La suspicion de détournement de fonds s'avère sans fondement

La suspicion de détournement de fonds s'avère sans fondement © : HZK-LGDC

Les Jioi de 2015 ont coûté aux Comores environ 278 millions kmf pour sept jours. Le Coj, sous la présidence de Ibrahim Ben Ali, assurait la gestion du fonds. Un problème politique a poussé le pays à quitter les Jeux, après juste trois nuits. Sept fédérations pensent avoir été spoliées. Elles ont déposé plainte auprès du tribunal de Moroni contre Ibrahim, en mars 2019, pour détournement de fonds. Me Ali Abdallah Ahamed, avocat d'Ibrahim Ben Ali, évoque en vain l'exception procédurale, in limine litis. La délibération est fixée au 12 novembre 2020.

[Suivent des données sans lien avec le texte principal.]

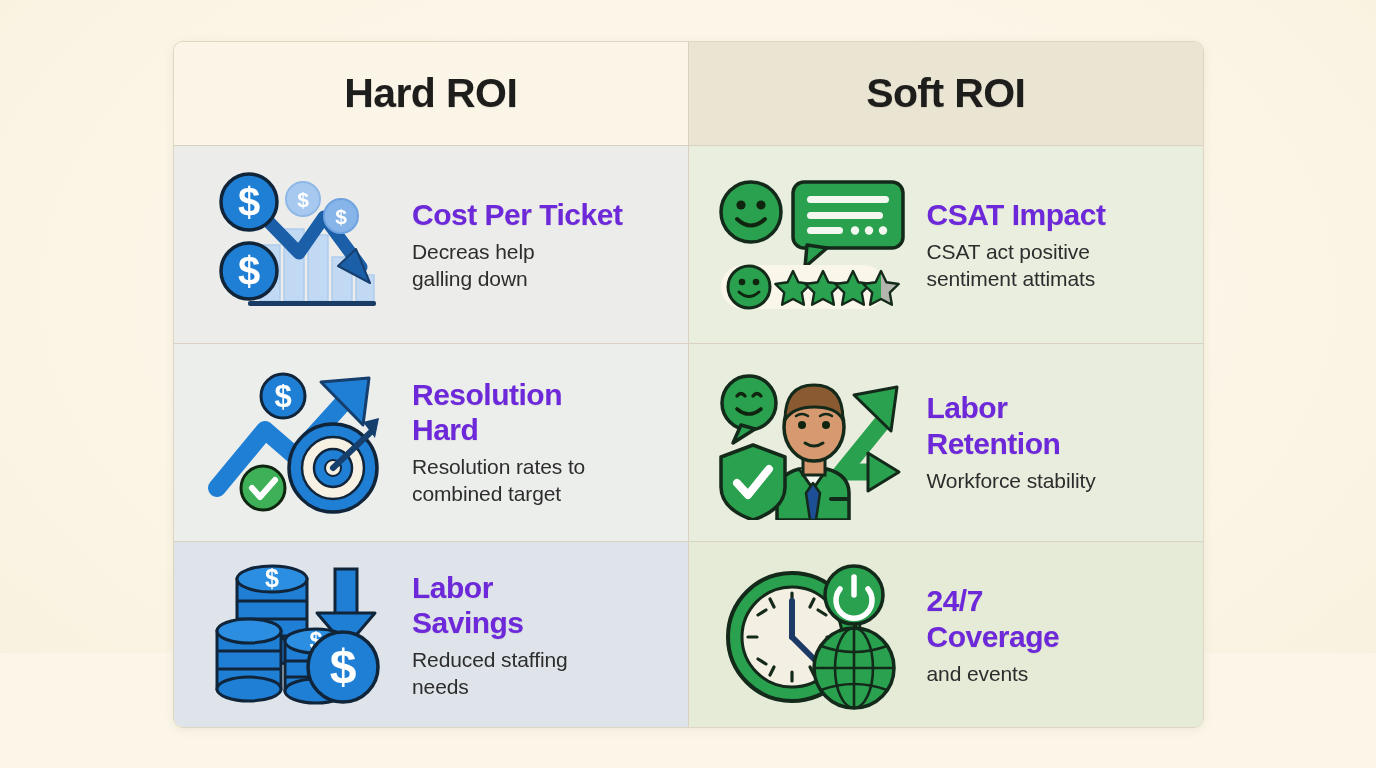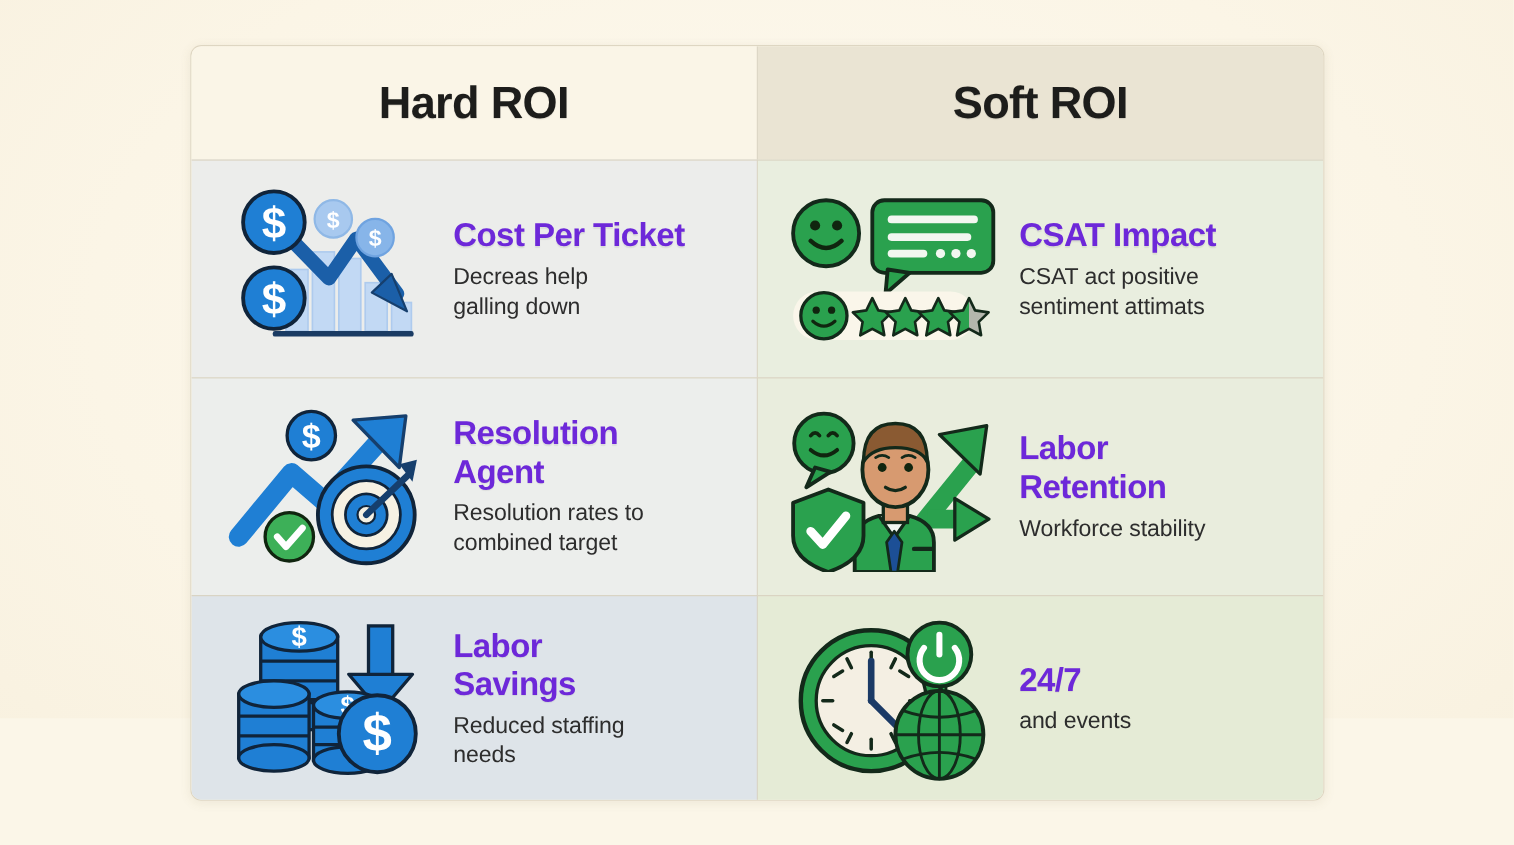--- a/index.html
+++ b/index.html
@@ -194,21 +194,21 @@
             <path d="M130 100 L170 62" stroke="#163f6d" stroke-width="6" stroke-linecap="round"></path>
             <path d="M160 54 L176 50 L172 70 Z" fill="#163f6d"></path>
 
             <circle cx="60" cy="120" r="22" fill="#3db058" stroke="#10250f" stroke-width="3"></circle>
             <path d="M49 120 l8 9 15 -17" fill="none" stroke="#ffffff" stroke-width="6" stroke-linecap="round" stroke-linejoin="round"></path>
           </svg>
         </div>
         <div class="txt">
           <div class="t-title">
             <div>Resolution</div>
-            <div>Agent</div>
+            <div>Hard</div>
           </div>
           <div class="t-sub">
             <div>Resolution rates to</div>
             <div>combined target</div>
           </div>
         </div>
       </div>
     </div>
 
     <div class="cell rowline bg-r2">
@@ -352,20 +352,21 @@
               <line x1="94" y1="107" x2="174" y2="107"></line>
               <ellipse cx="134" cy="107" rx="19" ry="40"></ellipse>
               <path d="M101 85 Q134 97 167 85"></path>
               <path d="M101 129 Q134 117 167 129"></path>
             </g>
           </svg>
         </div>
         <div class="txt">
           <div class="t-title">
             <div>24/7</div>
+            <div>Coverage</div>
           </div>
           <div class="t-sub">
             <div>and events</div>
           </div>
         </div>
       </div>
     </div>
 
   </div>
 </div>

La couverture financière des Jeux des îles de l'Océan indien (Jioi), tenus à la Réunion en 2015 s'évalue à 278 millions kmf pour une durée d'environ une semaine. La gestion du fonds revenait au Comité d'Organisation des Jeux (Coj), patronné par Ibrahim ben Ali. La délégation mahoraise, qui n'était pas autorisée à défiler avec les couleurs de la France, ni entonner la Marseillaise, a fait fi de cette restriction, prévue à la charte de l’événement. Du coup, la délégation comorienne se retire des Jeux, écourtant ainsi de trois nuits son séjour. Des responsables de cinq fédérations sportives suspectent un détournement. Plus tard, une plainte est déposée auprès du tribunal de Moroni pour détournement de fonds et deniers publics. L'avocat du président du Coj, évoque l'exception procédurale, in limine litis, caractérisée par le délai de prescription, fixée à trois ans. Mais, en vain ! « Nous ne tenons pas compte de cette procédure », aurait fait comprendre le juge d'instruction en charge du dossier.

 

 L'avocat d'Ibrahim Ben Ali clarifie : « Le rapport de l'auditeur conclut que la gestion mise en cause est transparente. Je pense que l'accusation d'une malversation n'est pas fondée. On attend la délibération, le 11 ou 14 novembre 2020 ». Un audit réalisé par un cabinet indépendant n’a décelé aucune anomalie ni malversation dans les comptes du Coj. L'accusation du collectif des cinq fédérations, « non, deux seulement. Les trois autres se désolidarisent de la Lutte et du Tennis de table », coupe court le défenseur du patron du Coj. Certains sportifs pensent qu'elles s'étaient rendu compte d'une manipulation pour déstabiliser Ben Ali. 

 

« Arrivé à l'audience publique, coup de théâtre lorsque j'ai soulevé l'initiative prise par les autres fédérations qui se sont retirées de la plainte, conduite par Mazo Abdallah. Ce dernier a osé déclarer qu'il ne représente plus le collectif des fédérations, dont l'Athlétisme, le Judo, la Lutte, la Natation et le Tennis de table. Mais, il agit au nom du ministère car lors de ces Jioi, il était le chef de délégation », rappelle l’avocat de la défense.

 

Les Jioi ont eu lieu en 2015. « La plainte a été déposée quatre ans après, au-delà de la prescription. Mais ! », semble regretter Me Ali Abdallah Ahamed. Pour information, en procédure judiciaire, tout citoyen, victime d'une infraction, peut réclamer un droit en justice. Mais, au delà d’un certain délai, la procédure peut être rejetée. La délibération est attendue en novembre prochain.